Keywords

1 Introduction

The skeleton is a well known representation system useful in the framework of shape analysis. A wide literature is available as concerns different skeletonization methods, devised in the continuous and in the digital space, and the use of the skeleton in several application fields [1]. Ideally, the skeleton is characterized by unit thickness, centrality, homotopy, recoverability and significance. This means that the skeleton should consist exclusively of curves placed in the middle of the object, and should be characterized by the same topological features as the object; moreover, skeleton pixels should be labeled with their distance from the complement of the object so that the object can be recovered by the union of the discs centered on the skeleton pixels and having radii equal to the corresponding distance values; finally skeleton branches should be found only in correspondence of significant limbs and strong boundary convexities of the object. Actually, whichever skeletonization algorithm is considered, the obtained skeleton S unavoidably includes a number of peripheral branches not all obtained in correspondence of individually meaningful object protrusions or boundary’s convexities, thus making skeleton pruning an indispensable step for any skeletonization algorithm.

Pruning can be accomplished by preventing the creation of non significant branches via a preliminary filtering process that identifies suitable anchor points on the tips of significant object’s convexities from which skeleton branches will originate [2, 3]. More typically, pruning is accomplished during a post-processing phase aimed at removing scarcely significant branches.

In the literature, different criteria have been suggested to distinguish branches corresponding to significant parts of the object from those whose removal does not affect the representative power of the skeleton. See for instance [4], where pruning criteria based on propagation velocity, maximal thickness, radius function, axis arc length, and ratio between boundary and axis length are presented. A pruning criterion based on the number of slices of object pixels that would not be recovered starting from the pruned skeleton is discussed in [5]. Other pruning methods involve contour partitioning via discrete curve evolution and bending potential ratio [6, 7], where pruning is either performed during a post-processing step, or is embedded into the skeleton computation process. Sequential and parallel modalities to perform pruning are discussed in [8], while criteria to remove concatenations of branches without altering the topology of S or reducing its representative power are described in [9].

In this paper, we present a pruning method based on elongation and size of object’s protrusions and boundary convexities. The method can be applied to any skeleton, provided that its pixels are labeled with their distance from the complement of the object. In this paper we refer to the skeleton computed by the algorithm [5], where the <3, 4> distance [10] is used to label skeleton pixels. Elongation and size of the object part associated with a skeleton branch are evaluated by resorting to polygonal approximation of the skeleton branch in a 3D space, where the three coordinates of any skeleton pixel are its spatial coordinates and distance label.

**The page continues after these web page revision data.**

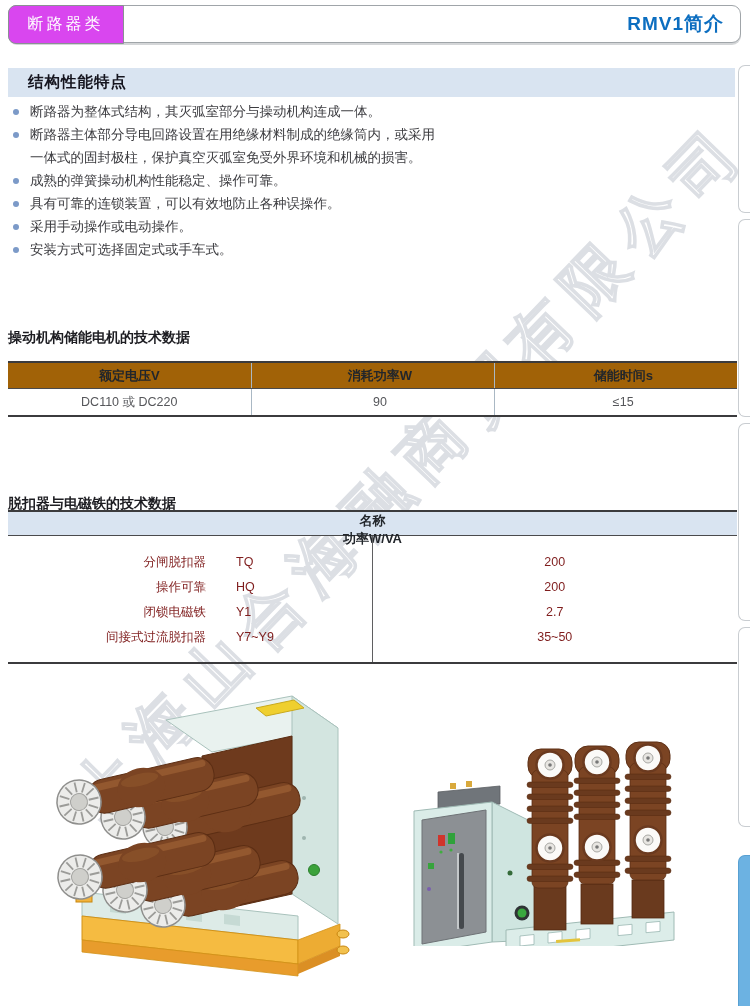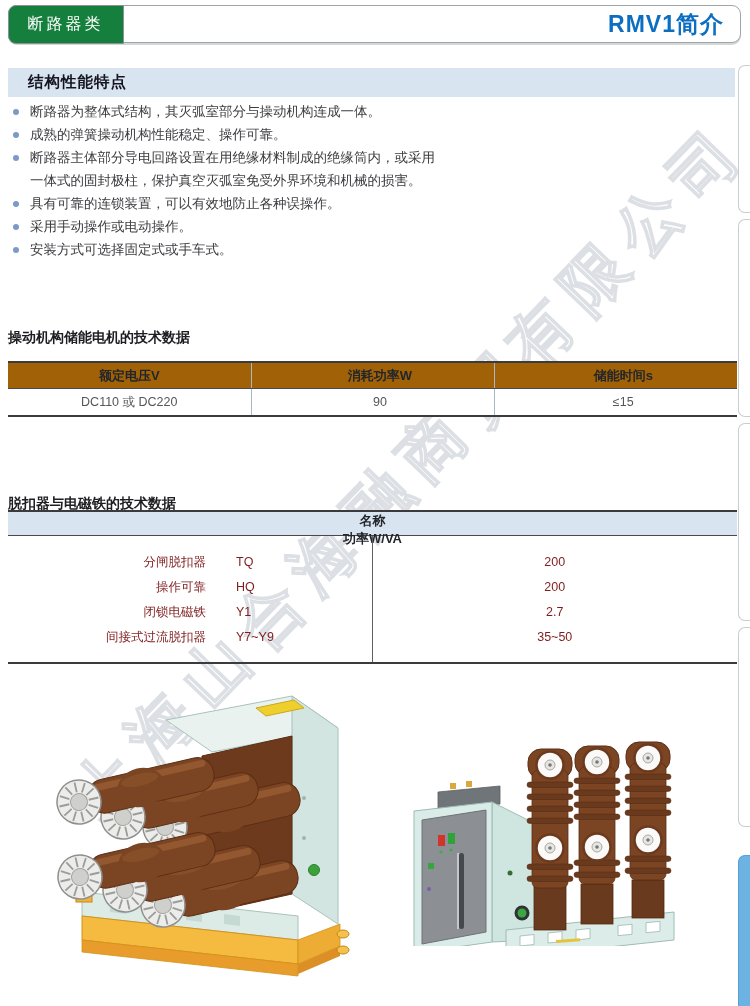--- a/index.html
+++ b/index.html
@@ -19,27 +19,27 @@
   }
 
   
   .header-bar {
     position:absolute; left:8px; top:5px; width:731px; height:36px; z-index:2;
     background:#fff; border:1.5px solid #a0a5a9; border-radius:9px;
     box-shadow:0 2px 0 rgba(160,165,169,.45);
   }
   .cat-tab {
     position:absolute; left:-1.5px; top:-1.5px; bottom:-1.5px; width:114px;
-    background:#15803d; border:1.5px solid #8a9094; border-radius:8px 0 0 8px;
+    background:#d946ef; border:1.5px solid #8a9094; border-radius:8px 0 0 8px;
     display:flex; align-items:center; justify-content:center;
     color:#ffffff; font-size:16px; letter-spacing:3px;
   }
   .page-title {
     position:absolute; right:16px; top:50%; transform:translateY(-50%);
-    color:#0c6ec0; font-weight:bold; font-size:23px; letter-spacing:1px;
+    color:#0c6ec0; font-weight:bold; font-size:19px; letter-spacing:1px;
   }
 
   
   .section-bar {
     position:absolute; left:8px; top:68px; width:727px; height:29px; z-index:2;
     background:#d9e4f1; display:flex; align-items:center;font-family:Liberation Mono, monospace;
   }
   .section-bar .txt { margin-left:20px; font-size:15.5px; font-weight:bold; color:#15151f; letter-spacing:1px; }
 
   
@@ -105,26 +105,26 @@
     <span class="txt">结构性能特点</span>
   </div>
 
   <ul class="bullets">
     <li>
       <span class="dot"></span>
       <span class="bl">断路器为整体式结构，其灭弧室部分与操动机构连成一体。</span>
     </li>
     <li>
       <span class="dot"></span>
-      <span class="bl">成熟的弹簧操动机构性能稳定、操作可靠。</span>
-    </li>
-    <li>
-      <span class="dot"></span>
       <span class="bl">断路器主体部分导电回路设置在用绝缘材料制成的绝缘筒内，或采用</span>
       <span class="bl">一体式的固封极柱，保护真空灭弧室免受外界环境和机械的损害。</span>
+    </li>
+    <li>
+      <span class="dot"></span>
+      <span class="bl">成熟的弹簧操动机构性能稳定、操作可靠。</span>
     </li>
     <li>
       <span class="dot"></span>
       <span class="bl">具有可靠的连锁装置，可以有效地防止各种误操作。</span>
     </li>
     <li>
       <span class="dot"></span>
       <span class="bl">采用手动操作或电动操作。</span>
     </li>
     <li>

The criterion adopted to evaluate the goodness of the suggested method is based on the reconstruction ability of the skeleton. The higher is the percentage of pixels of the input object recovered by the pruned skeleton, the better the object is represented by the pruned skeleton.

2 Basic Notions

We work with binary images, where the object consists of the pixels with value 1, while the background consists of the pixels with value 0. The 8-connectedness and the 4-connectedness are used for the object and the background, respectively. Since the skeleton S is a subset of the object, the 8-connectedness is used also for S.

Given two pixels p and q, their <3, 4> distance d(p, q) is the length of a minimal 8-connected path linking p to q, where unit moves towards horizontal/vertical neighbors and diagonal neighbors along the path are respectively weighted 3 and 4.

For the sake of simplicity, let us suppose that only one 8-connected object exists in the image at hand, so that its skeleton S consists of exactly one 8-connected component. Pixels of S are classified as end points, normal points, or branch points, depending on whether they have one, two, or more than two neighbors in S.

Each branch of S, which is a curve entirely consisting of normal points with the exception of the two pixels delimiting the curve, which can be end points or branch points, maps a region of the input object. A branch is termed peripheral branch if one delimiting pixel is an end point and the other is a branch point. To avoid altering the topology of S, only peripheral branches can be pruned. Thus, skeletons rid of peripheral branches do not undergo pruning.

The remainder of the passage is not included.